Colorado immigrants collateral damage in Catholic culture war

Nicole Mosher, executive director of Durango-based nonprofit immigrant-aid organization Compañeros, is weighing how to keep her organization running effectively in light of the surprising news that the anti-poverty Catholic organization that supplies half of Companeros’ annual budget will likely end that support due to Compañeros’ indirect association with gay-rights group One Colorado.

Following publication last Thursday of a New York Times story on the likely split, Mosher told the Colorado Independent that a liaison for the Catholic Campaign for Human Development (CCHD) informed her at the end of February that “it had been made aware of the fact” that One Colorado had partnered with the Colorado Immigrant Rights Coalition (CIRC), which Compañeros had helped start up in 2002 as a founding member. In addition to supporting larger social justice and equality efforts, One Colorado is leading lobbying efforts in the state to pass a same-sex civil unions bill. Mosher said that Joe Mahoney, executive director of Catholic Charities for the Pueblo diocese, told her that if Compañeros wished to retain its CCHD grant, it would have to withdraw from the coalition.

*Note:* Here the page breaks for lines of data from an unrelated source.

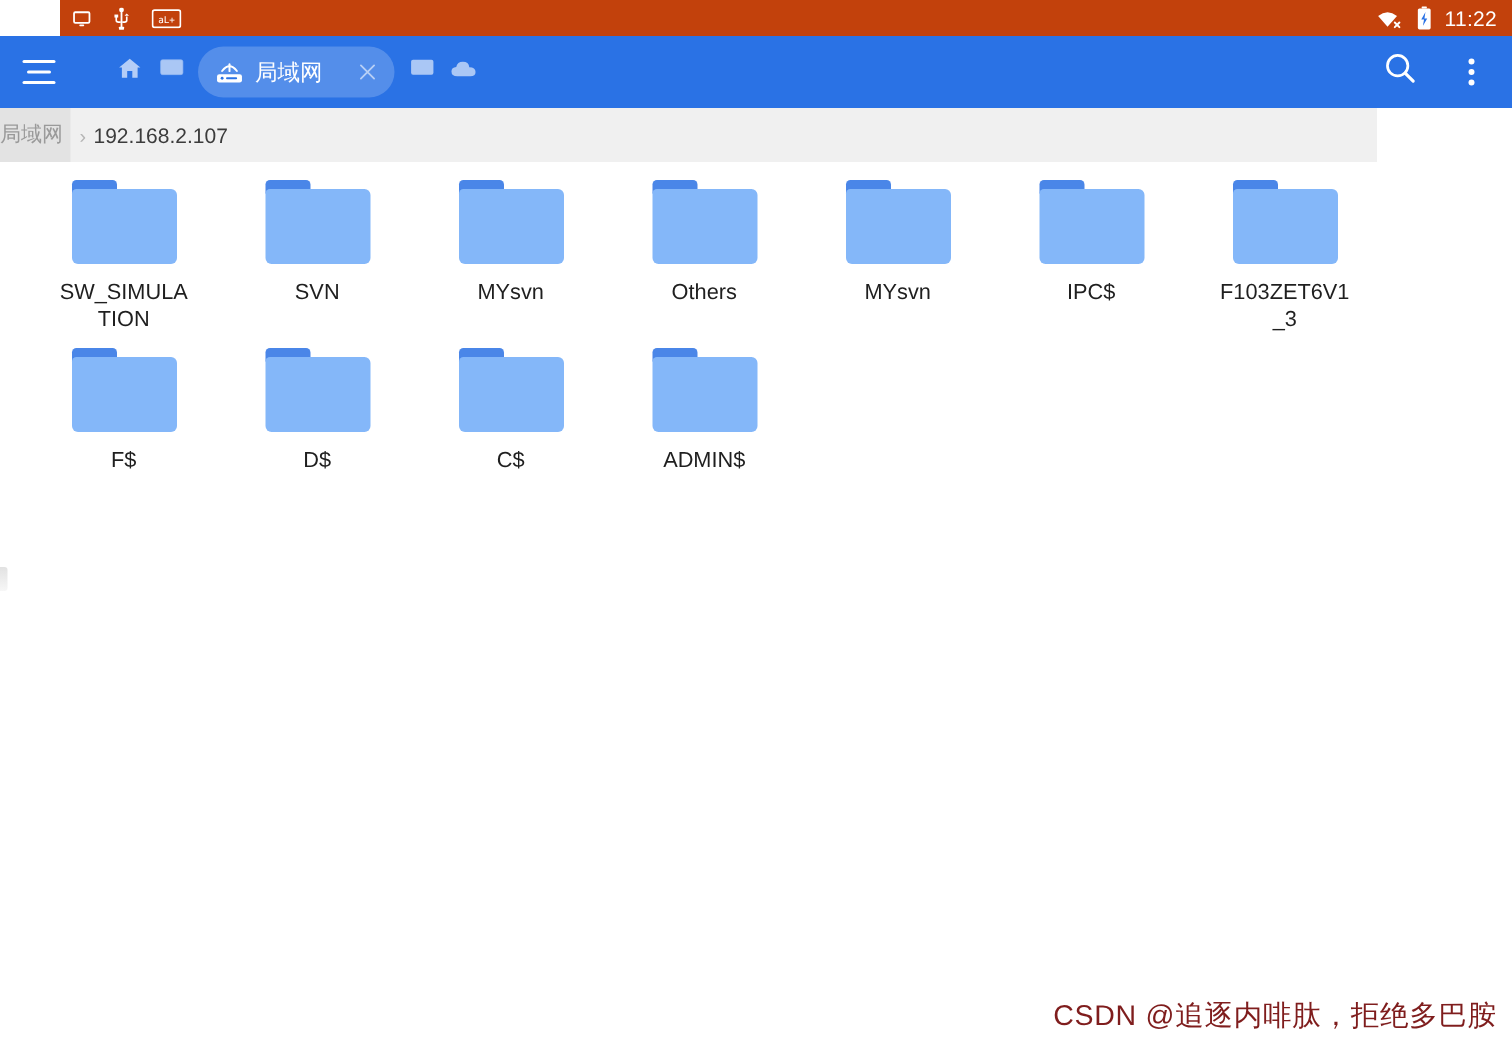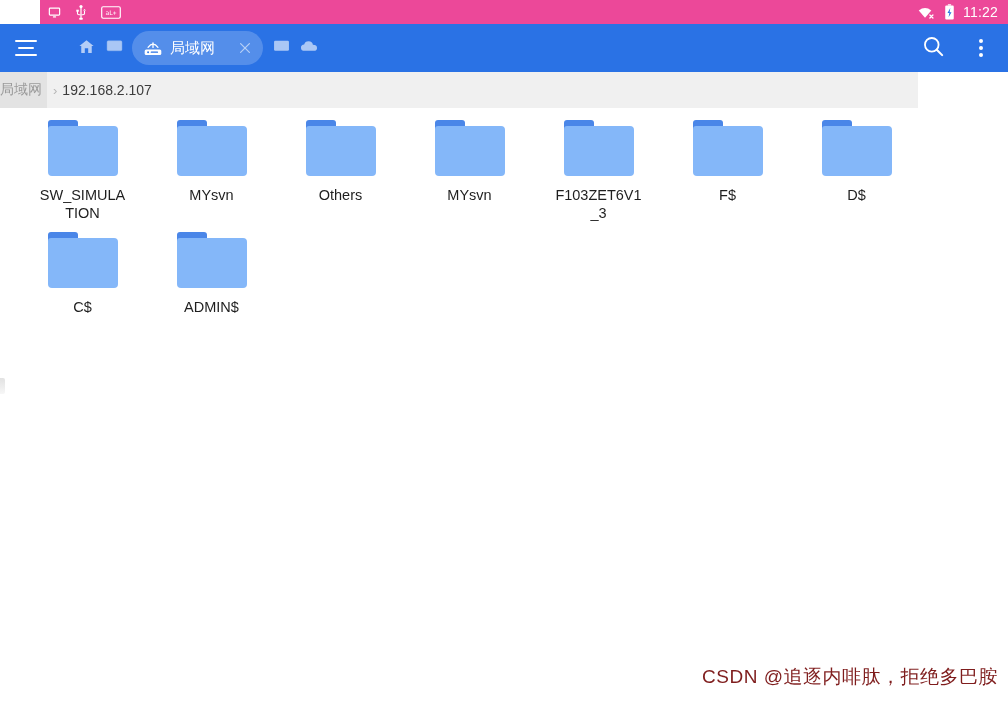--- a/index.html
+++ b/index.html
@@ -22,7 +22,7 @@
   
   .statusbar {
     height: 24px;
-    background: #ec4899;
+    background: #c2410c;
     display: flex;
     align-items: center;
     justify-content: space-between;

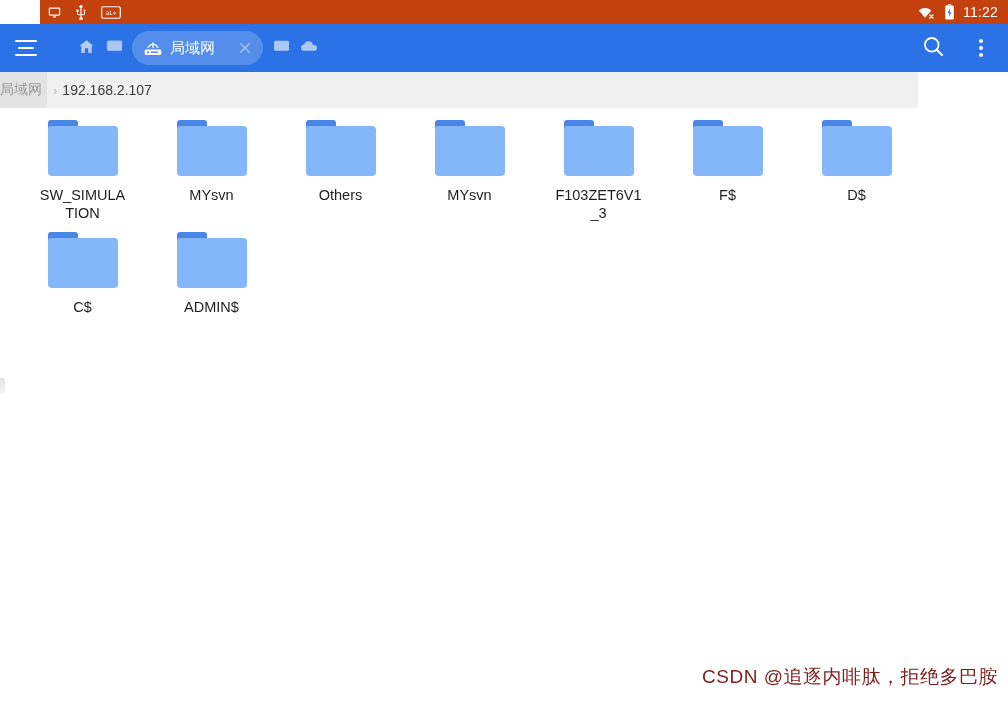--- a/index.html
+++ b/index.html
@@ -366,6 +366,13 @@
           <span class="tab"></span>
           <span class="body"></span>
         </div>
+        <div class="cell-label">SVN</div>
+      </div>
+      <div class="cell">
+        <div class="folder">
+          <span class="tab"></span>
+          <span class="body"></span>
+        </div>
         <div class="cell-label">MYsvn</div>
       </div>
       <div class="cell">

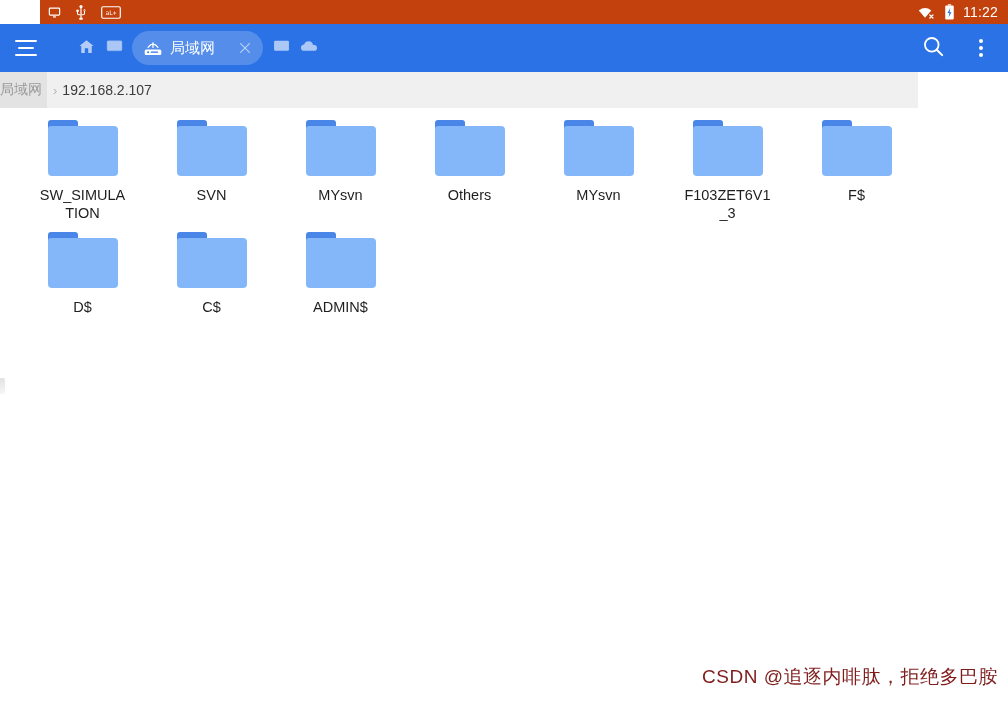--- a/index.html
+++ b/index.html
@@ -394,6 +394,13 @@
           <span class="tab"></span>
           <span class="body"></span>
         </div>
+        <div class="cell-label">IPC$</div>
+      </div>
+      <div class="cell">
+        <div class="folder">
+          <span class="tab"></span>
+          <span class="body"></span>
+        </div>
         <div class="cell-label">F103ZET6V1_3</div>
       </div>
       <div class="cell">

The Catholic Campaign has given roughly $30,000 a year to Compañeros for the last two and a half years, a vital amount of money given the bare-bones operation Mosher runs with volunteers and occasional college interns. Yet, Mosher said, she and her board could not justify continuing to take the cash if it meant parting ways with CIRC.

“Our mission is to help immigrants and to inform the larger community about immigrant issues. We depend on CIRC.” Mosher said that withdrawing from the coalition would be doing a disservice to the people Compañeros exists to support.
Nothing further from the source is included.